Ethiopia’s ‘own Darfur’ as villagers flee government-backed violence – By Steve Bloomfield in Bosasso

October 17th, 2007 Print Print Email Email

Early one June morning, in Kamuda, a village of 200 families in the remote Ogaden region in eastern Ethiopia, 180 soldiers announced their arrival by firing guns in the air. (more…)

Early one June morning, in Kamuda, a village of 200 families in the remote Ogaden region in eastern Ethiopia, 180 soldiers announced their arrival by firing guns in the air.

The village, they said, had been providing food and shelter for the Ogaden National Liberation Front (ONLF), a separatist rebel group . As the villagers froze in horror, the soldiers plucked out seven young women, all aged between 15 and 18, and left.

The following morning the youngest girl was found. Her body, bloodied and beaten, was hanging from a tree. The next day a second girl was found hanging from the same tree. A third suffered the same fate. The others were never seen again.

Shukri Abdullahi Mohammed, 48, a mother of seven children, lived in Kamuda. As she describes the fate of the seven girls – “the most beautiful girls in the village” – she tightens her headscarf around her neck to indicate the way they were killed. “I will not forget it,” she says.

Days later, a 12-year-old boy from the same village was kidnapped by soldiers and gang-raped. Every night, soldiers would knock on doors looking for women to rape. “I did not want to wait until it happened to my family,” said Mrs Mohammed. They left Kamuda and made their way across the porous border with Somalia, before travelling a further 300 miles by foot to the hot and humid port town of Bosasso.
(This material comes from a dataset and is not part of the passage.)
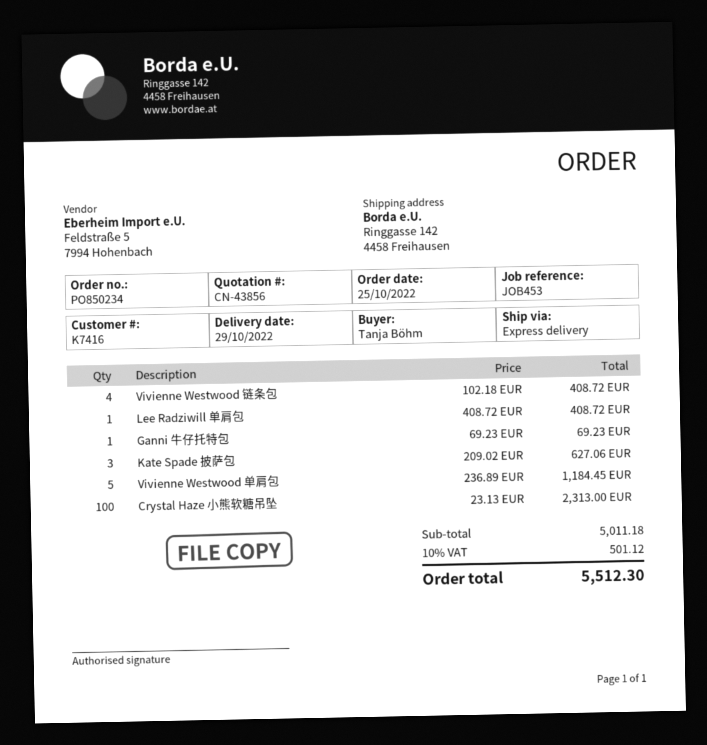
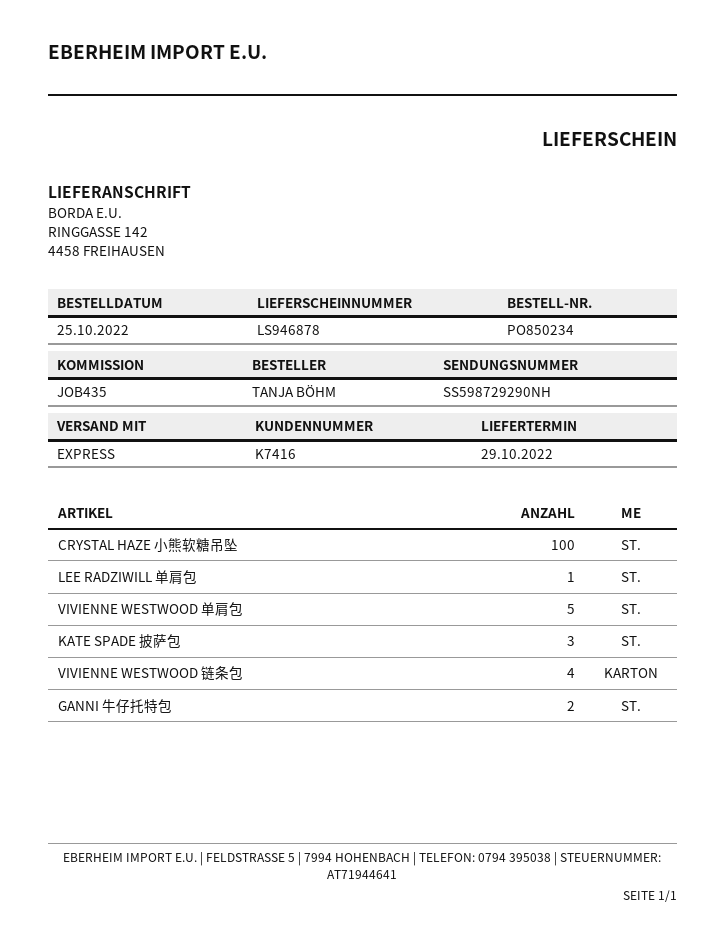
reference: JOB453 -> JOB435
Ganni 牛仔托特包: 1 -> 2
About 100 Ethiopians are now arriving here every day. Their stories reveal the brutality of Ethiopia’s hidden war, a brutal counter-insurgency that some aid officials believe has parallels with Darfur. Some estimates put the number of people displaced by the violence at 200,000 already.

According to accounts from refugees, Ethiopian troops are burning villages, raping women and killing civilians as part of a systematic campaign to drive them from their homes. They reported dozens of villages destroyed and accused the Ethiopian government of forcibly starving its own people by preventing food convoys reaching villages and destroying crops and livestock.

A former Ethiopian soldier who defected from the army said how he had been ordered to burn villages and kill all their inhabitants. He said the Ethiopian air force would bomb a village before a unit of ground troops followed, firing indiscriminately at civilians. “Men, women, children – we killed them all,” he said.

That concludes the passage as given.